Number 4: "I Just Want to Be Your Everything" by Andy Gibb. This hasn't aged well, but 27 years ago, we couldn't get enough of it. It spent four solid months in the top 10, including two different runs at number one, and stalled at number 10 for three straight weeks on its way down. (For all that, it wasn't Gibb's biggest hit--that would come a year later with "Shadow Dancing.") Yet now, it sounds like the living embodiment of "wimpy." Then, too, maybe.
 
Number 3: "Undercover Angel" by Alan O'Day. Some folks would argue that this is another good argument for why punk rock had to happen.
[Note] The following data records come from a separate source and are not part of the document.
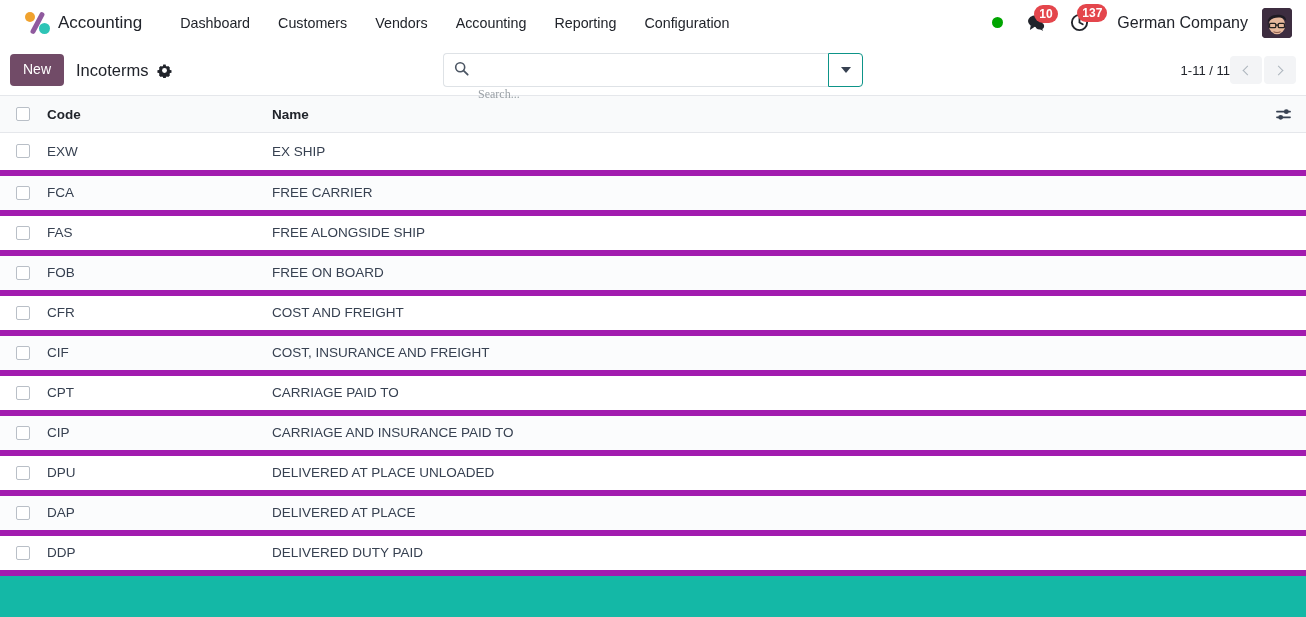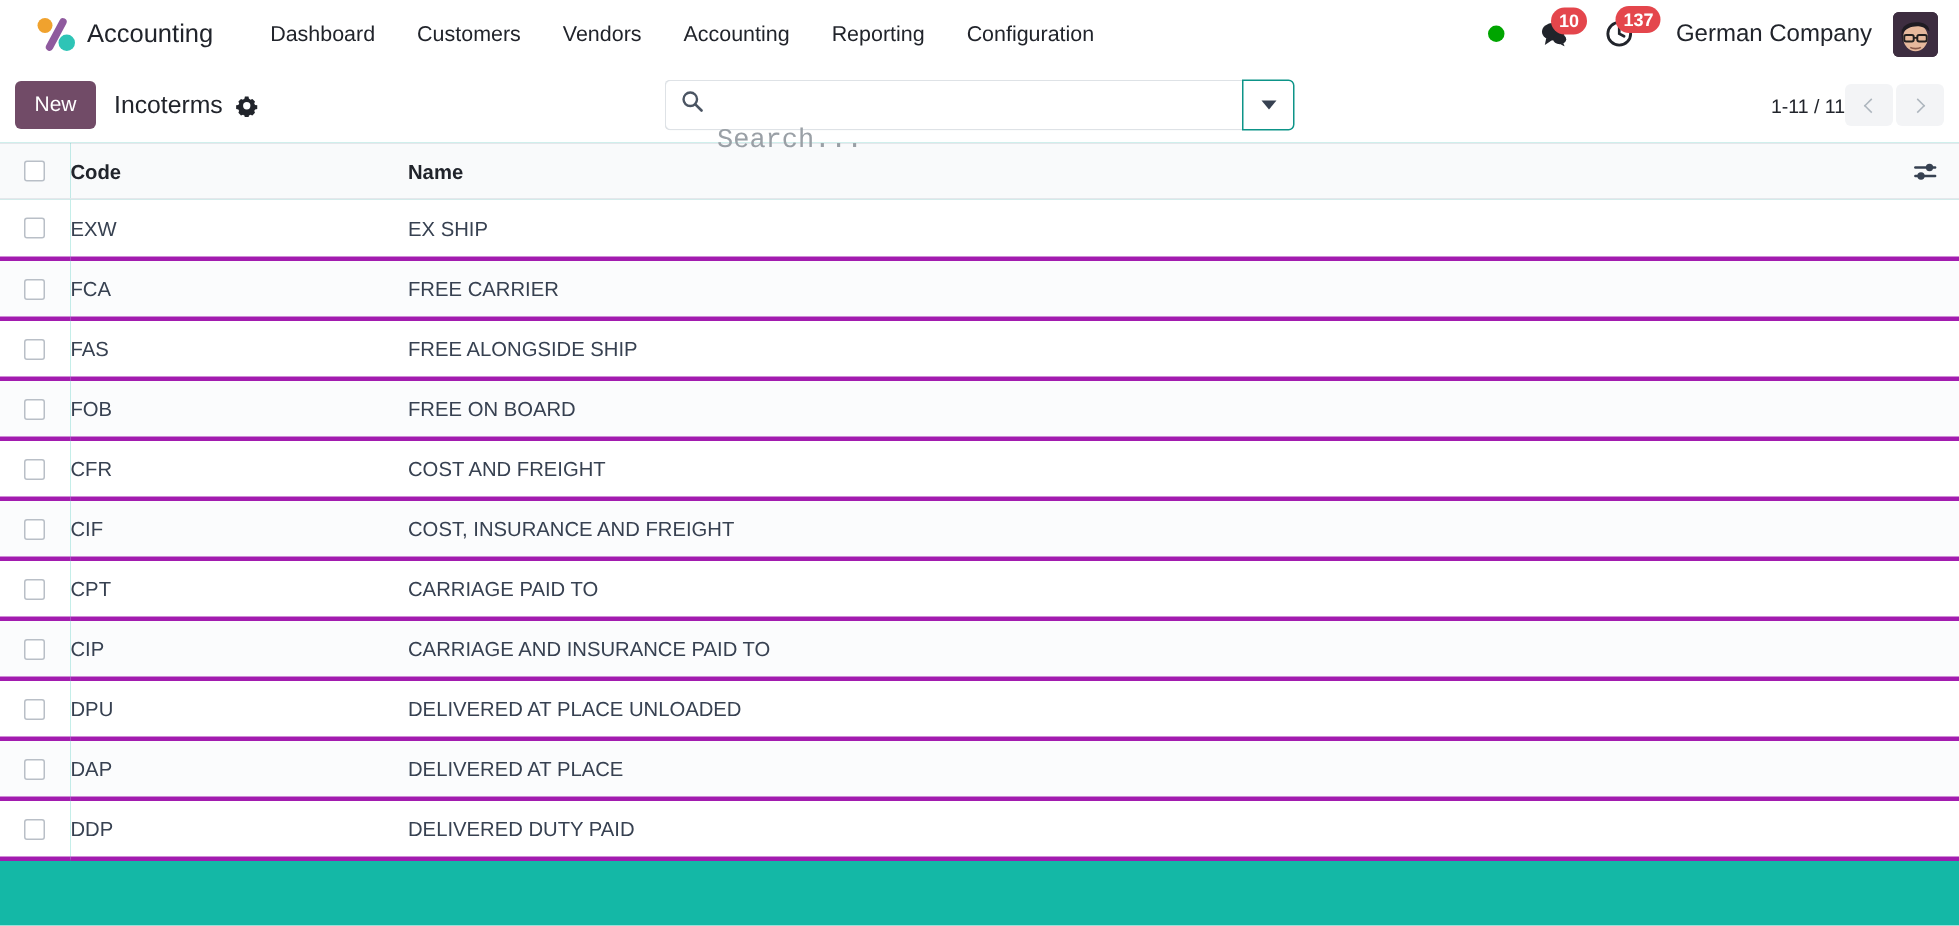--- a/index.html
+++ b/index.html
@@ -177,8 +177,8 @@
     border: none;
     outline: none;
     flex: 1 1 auto;
-    font-size: 18px;
-    font-family: Liberation Mono, monospace;
+    font-size: 12px;
+    font-family: Liberation Serif, serif;
     color: #374151;
     background: transparent;
     padding: 0;

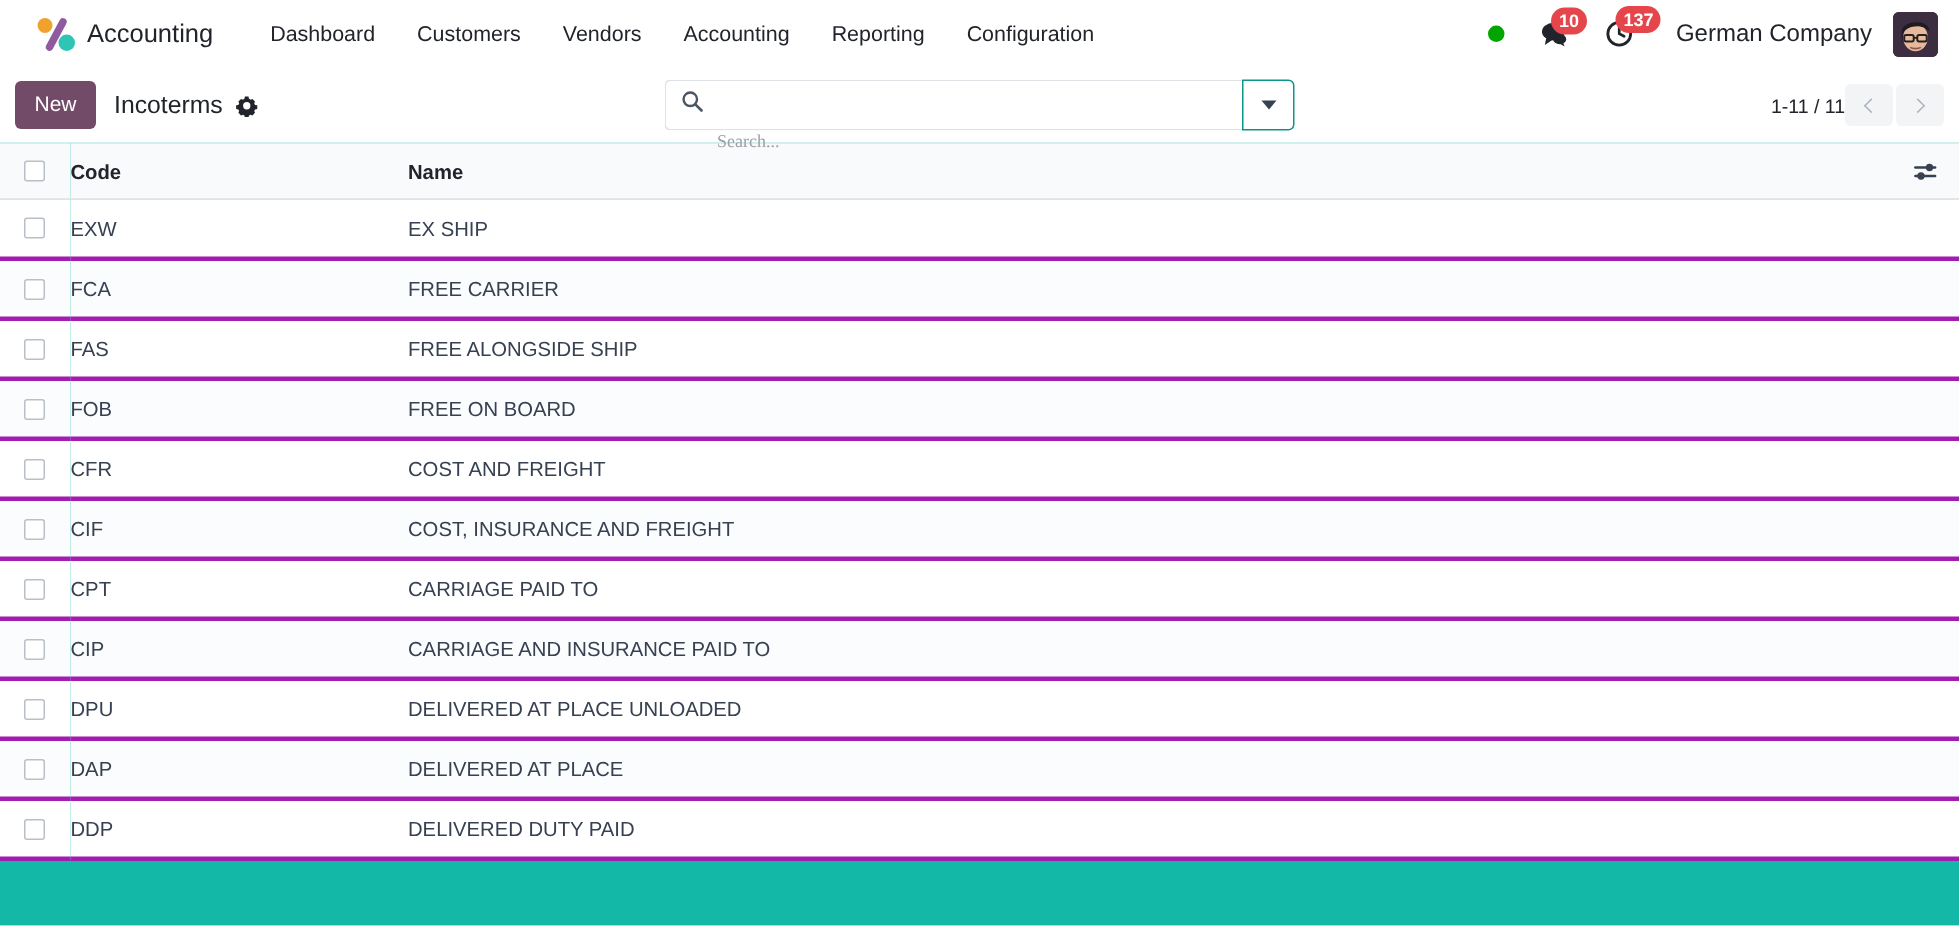--- a/index.html
+++ b/index.html
@@ -262,7 +262,7 @@
 
   table.list tbody td {
     height: 40px;
-    border-bottom: 3px solid #a21caf;
+    border-bottom: 6px solid #a21caf;
     font-size: 13.5px;
     color: #374151;
     padding: 0;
But some of us were more worried that Alan would either go blind or grow hair on his palms.
 
Number 2: "Looks Like We Made It" by Barry Manilow. Christ, Andy Gibb and Barry Manilow in the same top 5? For what it's worth, this is a pretty adult love song--two lovers meet years later and wonder if they'll be able to resist one another. It ain't exactly "I met her on a Monday and my heart stood still." That would be . . .
 
Number 1: "Da Doo Ron Ron" by Shaun Cassidy. The reason I dealt with this top 5 at all is because I happen to think this record is not as bad as you'd think. Cassidy's bubblegummy performance is the only way a male singer would be likely to approach the tone of breathless infatuation of the Crystals' original. (You decide whether that's a good idea or not.) Plus, it's a decent updating of Phil Spector's famous Wall of Sound to the state of the art in 1977. And finally, there's just something about summer that lends itself to dumb, happy pop music. Which this was. And is.

2 Comments:

At 9:42 AM, Blogger shark said...

What a great blog! It's just the thing for people like me. There's nothing like recalling summertime hits. Granted, some of those songs haven't stood the test of time very well, but radio was very much different then...there were numerous record companies then...all duking it out for airplay on those rockin' AM stations!
As for hits from the summer of '77..."Feels Like the First Time" by Foreigner made me an instant fan of the group...and "Barracuda" by Heart...I know about the rush you're talking about when I think of that song and seeing Ann & Nancy Wilson performing it in concert.

----Shark

 
At 9:35 PM, Blogger jabartlett said...

The Doobie Brothers played in Madison during the spring of 1977, and a friend of mine went to the show. I remember asking him the next day about the opening act: "So this Foreigner, how were they?"